The SLI repository is also connected to a development suite 35. Connected between the voice control unit and the dialogue manager is an address recognition unit 21. This is a plug-in unit which performs the address recognition method described with respect to Figure 1 above. The address recognition unit controls the ASR 22 and ASG 26 to generate the correct prompts for user's and to interpret user utterances. Moreover, it utilises postcode and address data together with static grammars for postcode and area codes which are stored in the repository 30.

The system is task orientated rather than menu driven. A task orientated system is one which is conversational or language oriented and provides an intuitive style of interaction for the user modelling the

user's own style of speaking rather than asking a series of questions requiring answers in a menu driving fashion.

Menu based structures are frustrating for users in a mobile and/or aural environment. Limitations in human short-term memory mean that typically only four or five options can be remembered at one time."Barge-In", the ability to interrupt a menu prompt, goes some way to overcoming this but even so, waiting for long option lists and working through multi-level menu structures is tedious. The system to be described allows users to work in a natural a task focussed manner. Thus, if the task is to book a flight to JFK Airport, rather than proceeding through a series of menu options, the user simply says :"I want to book a flight to JFK". The system accomplishes all the associated sub tasks, such as booking the flight and making an entry in the users diary for example. Where the user has needs to specify additional information this is gathered in a conversational manner, which the user is able to direct.

The system can adapt to individual user requirements and habits. This can be at interface level, for example, by the continual refinement of dialogue structure to maximise accuracy and ease of use, and at the application level, for example, by remembering that a given user always sends flows to their partner on a given date.

The various functional components are briefly described as follows: Voice Control 19 This allows the system to be independent of the ARS 22 and TTS 26 by providing an interface to either proprietary or non-proprietary speech recognition, text to speech and telephony components. The TTS may be replaced by, or supplemented by, recorded voice. The voice control also provides for logging and assessing call quality. The voice control will optimise the performance of the ASR.

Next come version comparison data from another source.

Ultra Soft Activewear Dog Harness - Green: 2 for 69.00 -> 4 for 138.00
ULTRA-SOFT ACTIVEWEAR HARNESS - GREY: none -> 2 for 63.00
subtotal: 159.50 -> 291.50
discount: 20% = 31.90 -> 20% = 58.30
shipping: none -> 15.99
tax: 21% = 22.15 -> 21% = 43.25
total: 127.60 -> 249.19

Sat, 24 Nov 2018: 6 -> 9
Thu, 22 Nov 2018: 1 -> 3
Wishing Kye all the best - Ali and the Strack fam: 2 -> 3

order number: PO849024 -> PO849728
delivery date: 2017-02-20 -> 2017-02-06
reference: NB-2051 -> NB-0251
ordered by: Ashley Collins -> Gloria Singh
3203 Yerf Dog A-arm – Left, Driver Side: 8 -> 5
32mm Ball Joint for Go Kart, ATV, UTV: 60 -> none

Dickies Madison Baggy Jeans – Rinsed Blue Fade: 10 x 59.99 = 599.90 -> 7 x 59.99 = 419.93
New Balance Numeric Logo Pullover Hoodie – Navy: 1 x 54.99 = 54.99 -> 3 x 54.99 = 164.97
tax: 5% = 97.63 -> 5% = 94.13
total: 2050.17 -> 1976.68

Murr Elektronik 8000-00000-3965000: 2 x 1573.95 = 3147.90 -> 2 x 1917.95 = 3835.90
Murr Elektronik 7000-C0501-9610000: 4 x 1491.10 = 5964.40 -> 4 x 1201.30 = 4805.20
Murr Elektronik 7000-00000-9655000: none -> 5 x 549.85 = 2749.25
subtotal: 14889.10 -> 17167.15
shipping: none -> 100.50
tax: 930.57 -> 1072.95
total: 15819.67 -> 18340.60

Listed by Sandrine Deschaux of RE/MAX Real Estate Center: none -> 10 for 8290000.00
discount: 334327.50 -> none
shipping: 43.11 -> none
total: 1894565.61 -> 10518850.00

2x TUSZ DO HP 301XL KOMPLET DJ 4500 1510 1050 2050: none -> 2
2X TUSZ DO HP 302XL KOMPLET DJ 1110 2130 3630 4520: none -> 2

Spoken Language Interface Repository 30 In contrast to the prior art, grammars, that is constructs and user utterances for which the system listens, prompts and workflow descriptors are stored as data in a database rather than written in time consuming ASR/TTS specific scripts. As a result, multiple languages can be readily supported with greatly reduced development time, a multi-user development environment is facilitated and the database can be updated at anytime to reflect new or updated applications without taking the system down.

The data is stored in a notation independent form. The data is converted or complied between the repository and the voice control to the optimal notation for the ASR being used. This enables the system to be ASR independent.

The database of postcodes, town and street addresses are stored in the SLI repository. A static postcode and a static area code grammar are also stored. The street name and town name dynamic grammars are formed by retrieving street and town names from the repository which fall within the parameters of the postcodes or area codes of the lists Ll and L3 respectively.

ASR & ASG (Voice Engine) 22, 26 The voice engine is effectively dumb as all control comes from the dialogue manager via the voice control.

Dialogue Manager 24 The dialogue manager controls the dialogue across multiple voice servers and other interactive servers (eg WAP, Web, etc). As well as controlling dialogue flow it controls the steps required for a user to complete a task through mixed initiative-by permitting the user to change initiative with respect to specifying a data element (e. g. destination city for travel). The Dialog Manager may support comprehensive mixed initiative,

allowing the user to change topic of conversation, across multiple applications while maintaining state representations where the user left off in the many domain specific conversations. Currently, as initiative is changed across two applications, state of conversation is maintained. Within the system, the dialogue manager controls the workflow. It is also able to dynamically weight the users language model by adaptively controlling the probabilities associated with the likely speaking style that the individual user employs dialogue structures in real-time, this is the chief responsibility the Adaptive Learning Engine and the current state of the conversation as a function of the current state of the conversation e user with the user. The method by which the adaptive learning agent was conceived, is to collect user speaking data from call data records. This data, collected from a large domain of callers (thousands) provides the general profile of language usage across the population of speakers. This profile, or mean language model probabilities to improve ASR accuracy. Within a conversation, the individual user's profile is generated and adaptively tuned across the user's subsequent calls.

Early in the process, key linguistic cues are monitored, and based on individual user modelling, the elicitation of a particular language utterance dynamically invokes the modified language model profile tailored to the user, thereby adaptively tuning the user's language model profile and individual increasing the ASR accuracy for that user.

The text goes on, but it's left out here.